Dataset extract ::
[Start of Attachment]

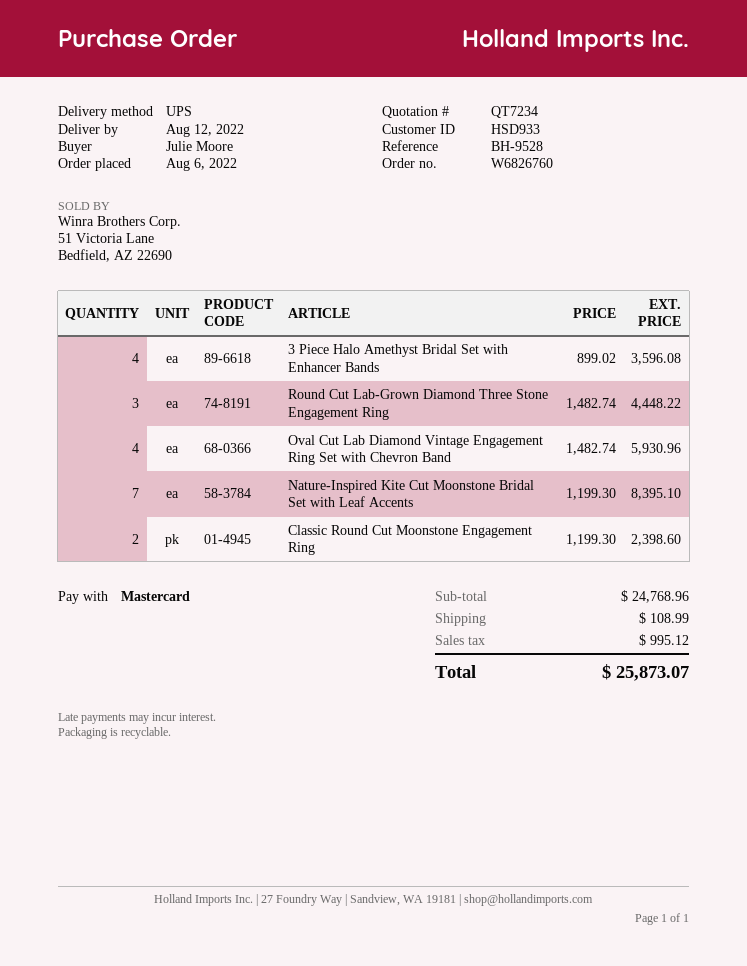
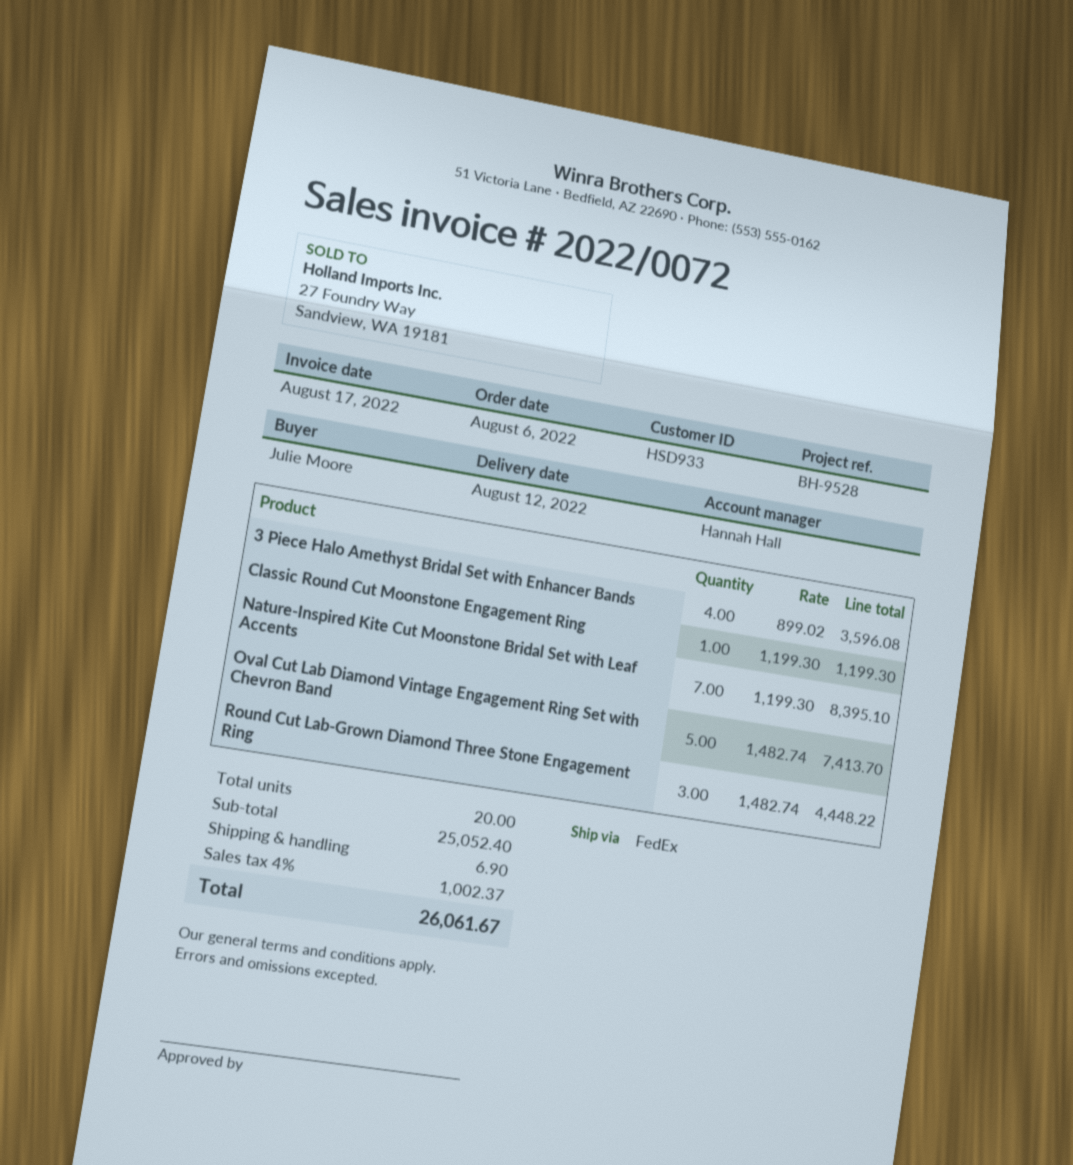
shipping method: UPS -> FedEx
Oval Cut Lab Diamond Vintage Engagement Ring Set with Chevron Band: 4 x 1482.74 = 5930.96 -> 5 x 1482.74 = 7413.70
Classic Round Cut Moonstone Engagement Ring: 2 x 1199.30 = 2398.60 -> 1 x 1199.30 = 1199.30
subtotal: 24768.96 -> 25052.40
shipping: 108.99 -> 6.90
tax: 995.12 -> 1002.37
total: 25873.07 -> 26061.67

[End of Attachment]

Aim of the exercise :: Across the material above, how many lines contain the string "Engagement"? The reply should be that number alone.

Exercise output :: 2